I'm trying to solve the following question from Hefferon's Linear Algebra, but I cannot match the solution manual:
The question is: Find the span of each set and then find a basis
We're given this set: $\{2 - 2x, 3 + 4x^2\}$ in $\mathcal{P}_2$
The solution ultimately expresses the span and basis of the set in terms of $\mathcal{P}_2$.
It starts by setting up a linear equation:
$\begin{pmatrix} 2 & 3 | a_1 \\ -2 & 0 | a_2 \\ 0 & 4 | a_3 \\ \end{pmatrix}$
And then does row reduction such that:
$c_1 = -a_1/2$
$c_2 = a_0/3 + a_1/3$
$0 = a_2 - 4(a_0/3 + a_1/3)$
This all makes sense.
What I then cannot figure out is how to get the span that it finds.
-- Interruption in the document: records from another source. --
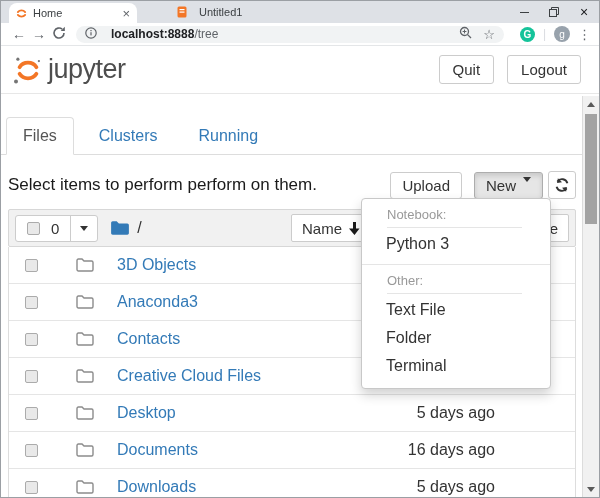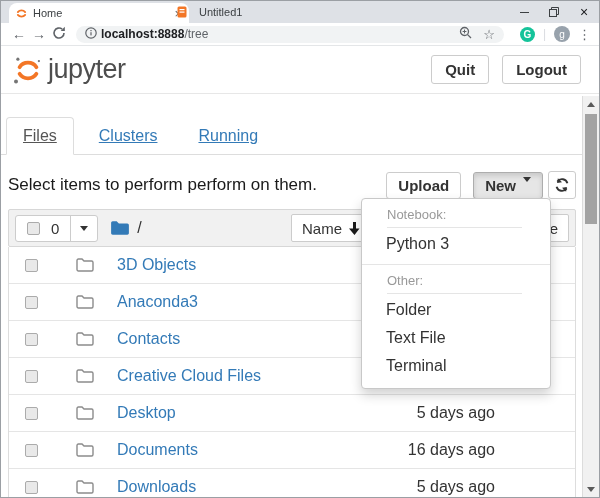--- a/index.html
+++ b/index.html
@@ -8,7 +8,7 @@
 
   
   .tabstrip { position:relative; height:22px; background:#dee1e6; }
-  .tab-active { position:absolute; left:8px; top:2px; width:180px; height:20px; background:#fff;
+  .tab-active { position:absolute; left:8px; top:2px; width:128px; height:20px; background:#fff;
     border-radius:8px 8px 0 0; display:flex; align-items:center; padding:0 7px; font-size:11px; color:#3c4043; }
   .tab-title { flex:1; white-space:nowrap; overflow:hidden; }
   .tab-close { color:#5f6368; font-size:13px; line-height:1; }

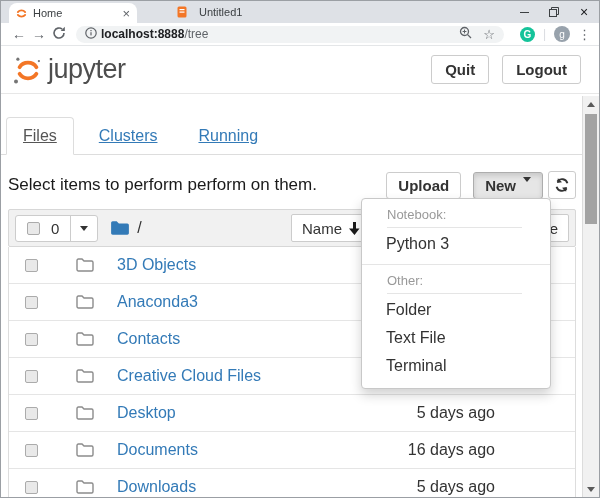--- a/index.html
+++ b/index.html
@@ -23,7 +23,7 @@
   .addressbar { height:23px; background:#fff; border-bottom:1px solid #e4e6e8; display:flex; align-items:center; padding:0 8px; }
   .nav-ic { color:#5f6368; font-size:14px; width:20px; text-align:center; line-height:1; }
   .omnibox { flex:1; height:17px; background:#f1f3f4; border-radius:9px; display:flex; align-items:center; padding:0 9px; margin:0 7px; }
-  .url { font-size:12px; color:#5f6368; margin-left:4px; white-space:nowrap; }
+  .url { font-size:12px; color:#5f6368; margin-left:14px; white-space:nowrap; }
   .url .host { color:#202124; font-weight:bold; }
   .omni-right { margin-left:auto; display:flex; align-items:center; gap:11px; }
   .star { color:#5f6368; font-size:13px; line-height:1; }

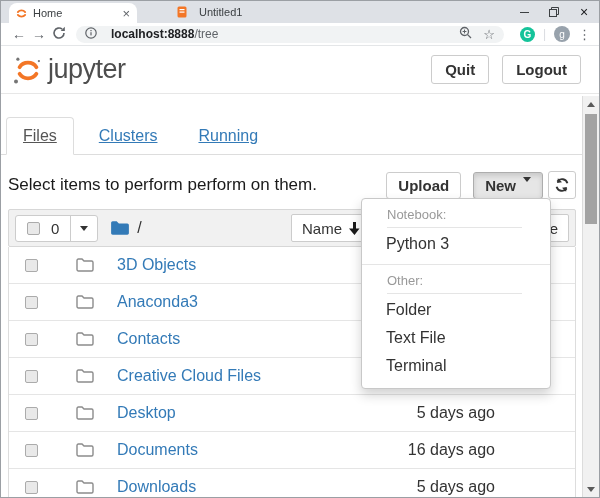--- a/index.html
+++ b/index.html
@@ -40,7 +40,7 @@
   .logo { display:flex; align-items:flex-end; gap:3px; }
   .logo-text { font-size:27px; color:#4e4e4e; letter-spacing:-0.5px; line-height:1; padding-bottom:2px; }
   .hdr-buttons { margin-left:auto; display:flex; gap:13px; padding-right:8px; }
-  .btn { background:#fff; border:1px solid #ccc; border-radius:3px; color:#333; font-size:15px; padding:5px 13px; cursor:default;font-weight:bold; }
+  .btn { background:#fff; border:1px solid #ccc; border-radius:3px; color:#333; font-size:15px; padding:5px 13px; cursor:default; }
 
   
   .content { margin-right:17px; }

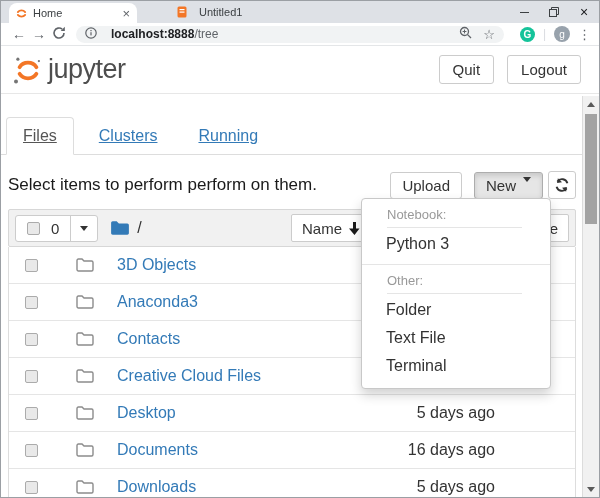--- a/index.html
+++ b/index.html
@@ -47,7 +47,7 @@
 
   
   .nav-tabs { display:flex; margin-top:23px; padding-left:5px; border-bottom:1px solid #ddd; font-size:16px; align-items:flex-end; }
-  .ntab { padding:9px 16px;text-decoration:underline; }
+  .ntab { padding:9px 16px; }
   .ntab.active { background:#fff; border:1px solid #ddd; border-bottom:1px solid #fff; border-radius:4px 4px 0 0; color:#555; margin-bottom:-1px; }
   .ntab.link { color:#337ab7; margin-left:9px; }
 

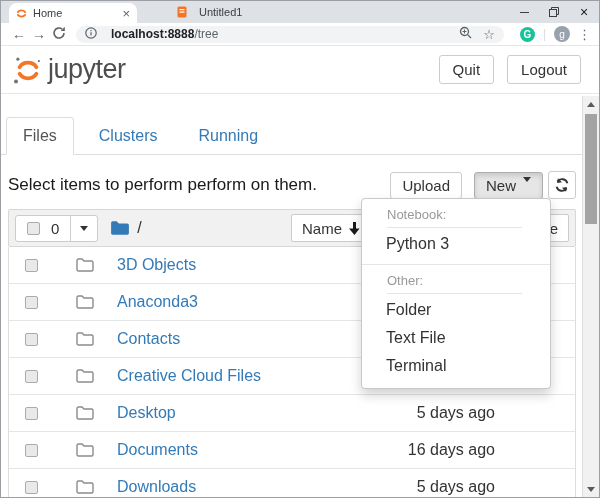--- a/index.html
+++ b/index.html
@@ -325,8 +325,8 @@
     <div class="dd-item">Python 3</div>
     <div class="dd-divider"></div>
     <div class="dd-header">Other:</div>
+    <div class="dd-item">Text File</div>
     <div class="dd-item">Folder</div>
-    <div class="dd-item">Text File</div>
     <div class="dd-item">Terminal</div>
   </div>
 

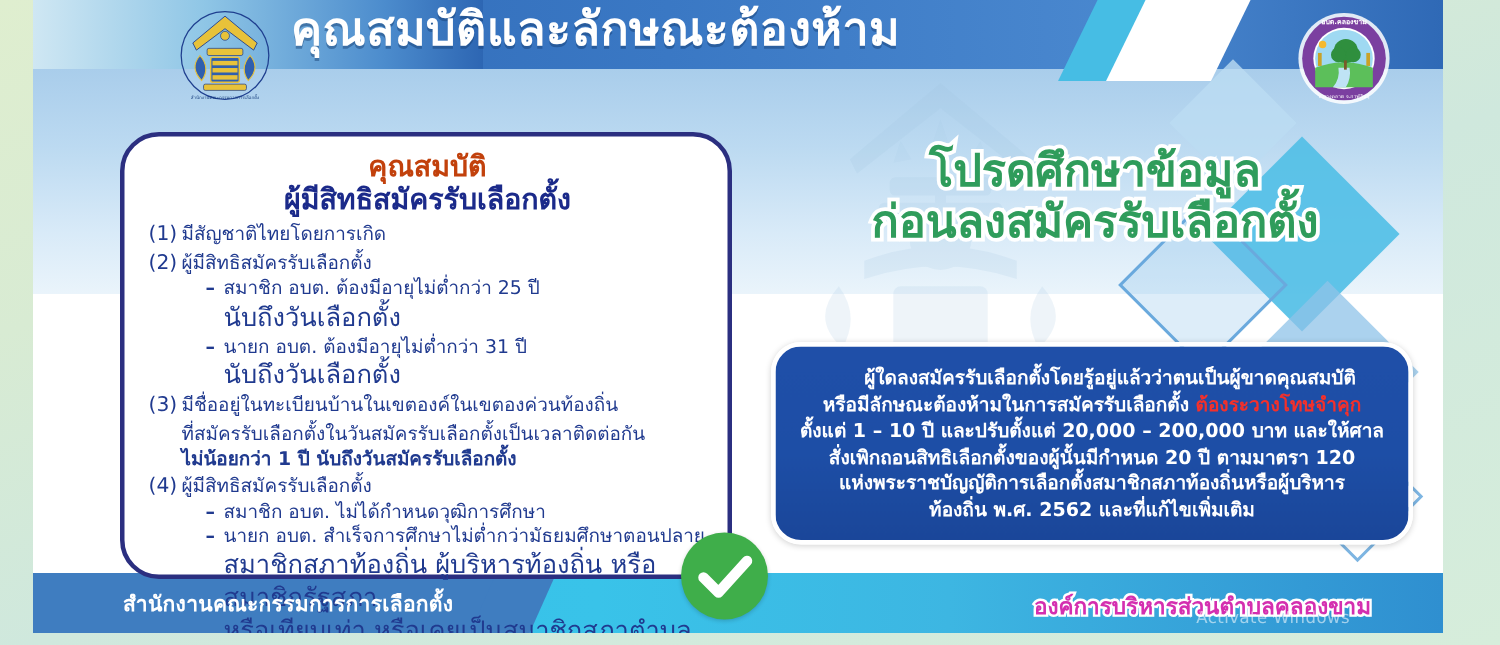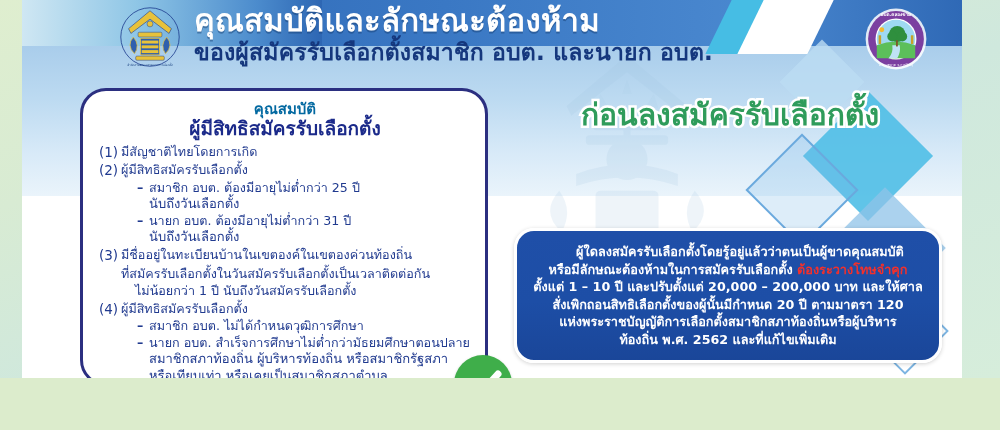--- a/index.html
+++ b/index.html
@@ -9,7 +9,7 @@
     font-family:"DejaVu Sans","Liberation Sans",sans-serif;
   }
   #poster{
-    position:relative;width:1000px;height:378px;overflow:hidden;
+    position:relative;width:1000px;height:430px;overflow:hidden;
     background:linear-gradient(160deg,#dfeecf 0%,#d8ebd3 28%,#cfe8dd 55%,#d6eddb 100%);
   }
 

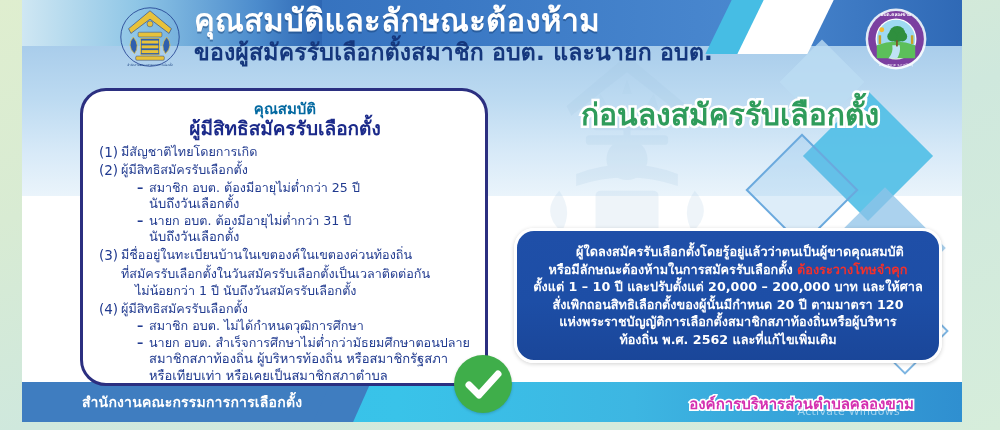--- a/index.html
+++ b/index.html
@@ -204,7 +204,6 @@
 
     <div class="title-wrap">
       <div class="title1">คุณสมบัติและลักษณะต้องห้าม</div>
-      <div class="title2">ของผู้สมัครรับเลือกตั้งสมาชิก อบต. และนายก อบต.</div>
     </div>
 
     <svg class="emblem-right" viewBox="0 0 100 100">

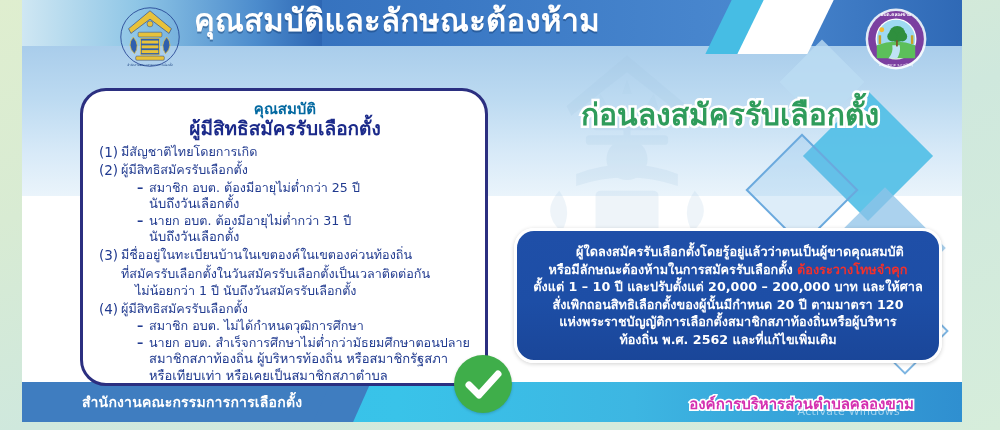--- a/index.html
+++ b/index.html
@@ -103,7 +103,7 @@
     background:#ffffff;border:3px solid #2b2f80;border-radius:26px;
     box-sizing:border-box;padding:10px 14px 8px 16px;
   }
-  .card-h1{text-align:center;font-size:15px;font-weight:bold;color:#0369a1;line-height:1.14;}
+  .card-h1{text-align:center;font-size:19px;font-weight:bold;color:#c2410c;line-height:1.14;}
   .card-h2{text-align:center;font-size:19px;font-weight:bold;color:#1b2a8a;line-height:1.14;margin-bottom:4px;}
   .li{font-size:12.6px;color:#203a8f;line-height:1.30;margin-top:1px;display:flex;}
   .li .num{width:22px;flex:0 0 22px;font-size:13.5px;}

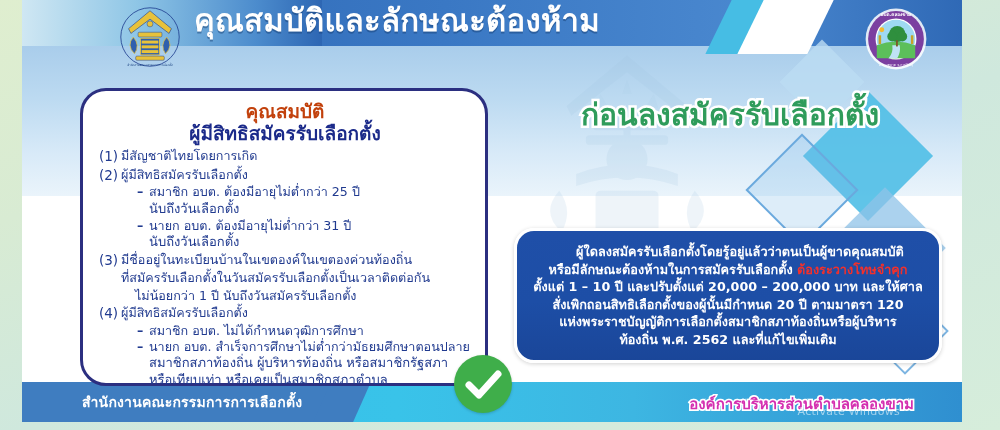--- a/index.html
+++ b/index.html
@@ -282,6 +282,7 @@
     </div>
 
     <div class="hero">
+      <div class="hero-l">โปรดศึกษาข้อมูล</div>
       <div class="hero-l">ก่อนลงสมัครรับเลือกตั้ง</div>
     </div>
 

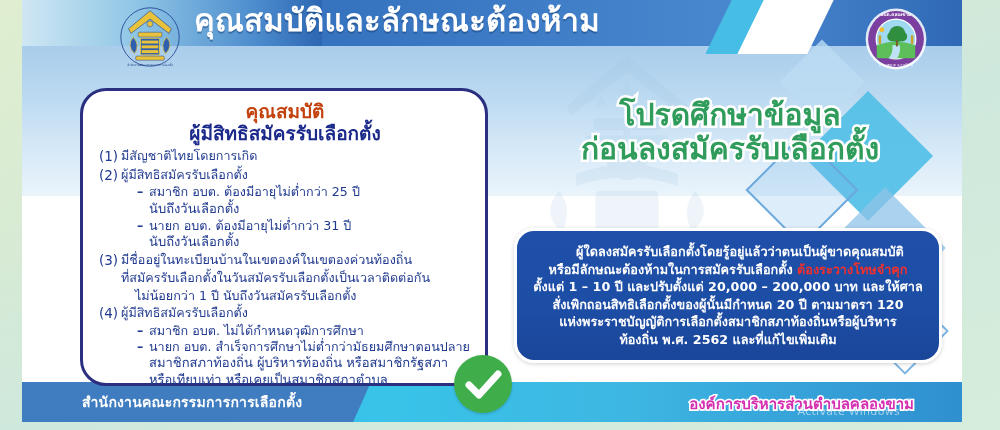--- a/index.html
+++ b/index.html
@@ -110,7 +110,7 @@
   .li .txt{flex:1;}
   .sub{font-size:12.6px;color:#203a8f;line-height:1.30;margin-left:38px;display:flex;}
   .sub .dash{width:12px;flex:0 0 12px;font-weight:bold;}
-  .cont{font-size:13px;color:#203a8f;line-height:1.30;margin-left:50px;}
+  .cont{font-size:17px;color:#203a8f;line-height:1.30;margin-left:50px;}
   .b{font-weight:normal;}
 
   

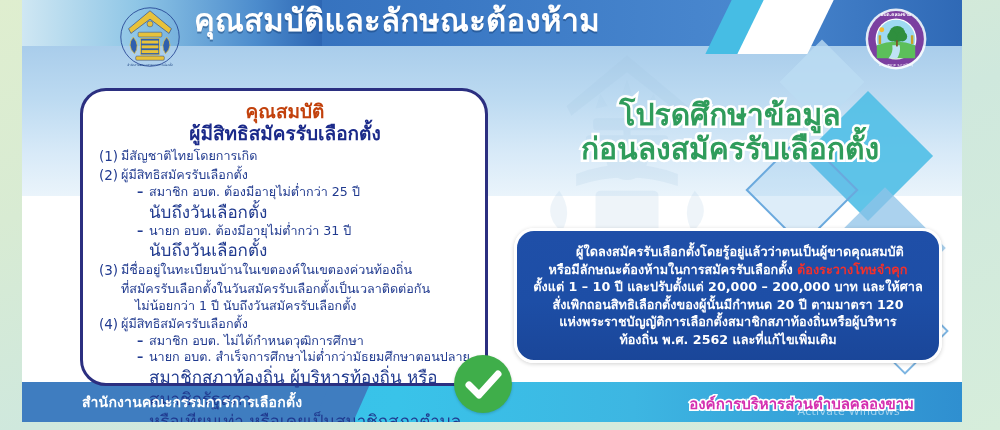--- a/index.html
+++ b/index.html
@@ -255,7 +255,7 @@
       <div style="margin-left:22px" class="li">
           <span class="txt">ที่สมัครรับเลือกตั้งในวันสมัครรับเลือกตั้งเป็นเวลาติดต่อกัน</span>
         </div>
-      <div style="margin-left:36px;font-weight:normal" class="li">
+      <div style="margin-left:22px;font-weight:bold" class="li">
           <span class="txt">ไม่น้อยกว่า 1 ปี นับถึงวันสมัครรับเลือกตั้ง</span>
         </div>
It says the span should be:
$\{(−a_1 + (3/4)a_2) + a_1x + a_2x^2| a_1, a_2 \in \mathbb R\}$
I'm confused by this solution. $a_0$ is expressed in terms of $a_1$ and $a_2$. I'm wondering why $a_0$ is chosen to be replaced by $a_1$ and $a_2$.
So I have two questions:
- Why not one of the other parameters?
- What is it called when a basis or span is found in this way in terms of the parameters of the original vector space?
Let $S:=\{2 - 2x, 3 + 4x^2\}$.
Note that $S$ is a linearly independent set. To see this, note that for any $a,b\in \mathbb R$, if $a(2-3x)+b(3+4x^2)=0$
Then, $(2a+3b)-3a x+4bx^2=0$, which holds iff $a=0=b. \quad\square$
To find the span of $S$, note that
$\text{span }S=\{r(2-2x)+s(3+4x^2): r,s\in \mathbb R\}=\{(2r+3s)-2rx+4sx^2: r,s\in \mathbb R\}\tag 1$
Note that the other parameters can be used too. In $(1)$, set for example $2r+3s=u, s=v$ then $2r=u-3v$ and $(1)$ becomes $$\text{span }S=\{u-(u-3v)x+4vx^2: u,v\in \mathbb R\}$$
Since $S$ is a linearly independent set, $S$ is a basis for span $S$.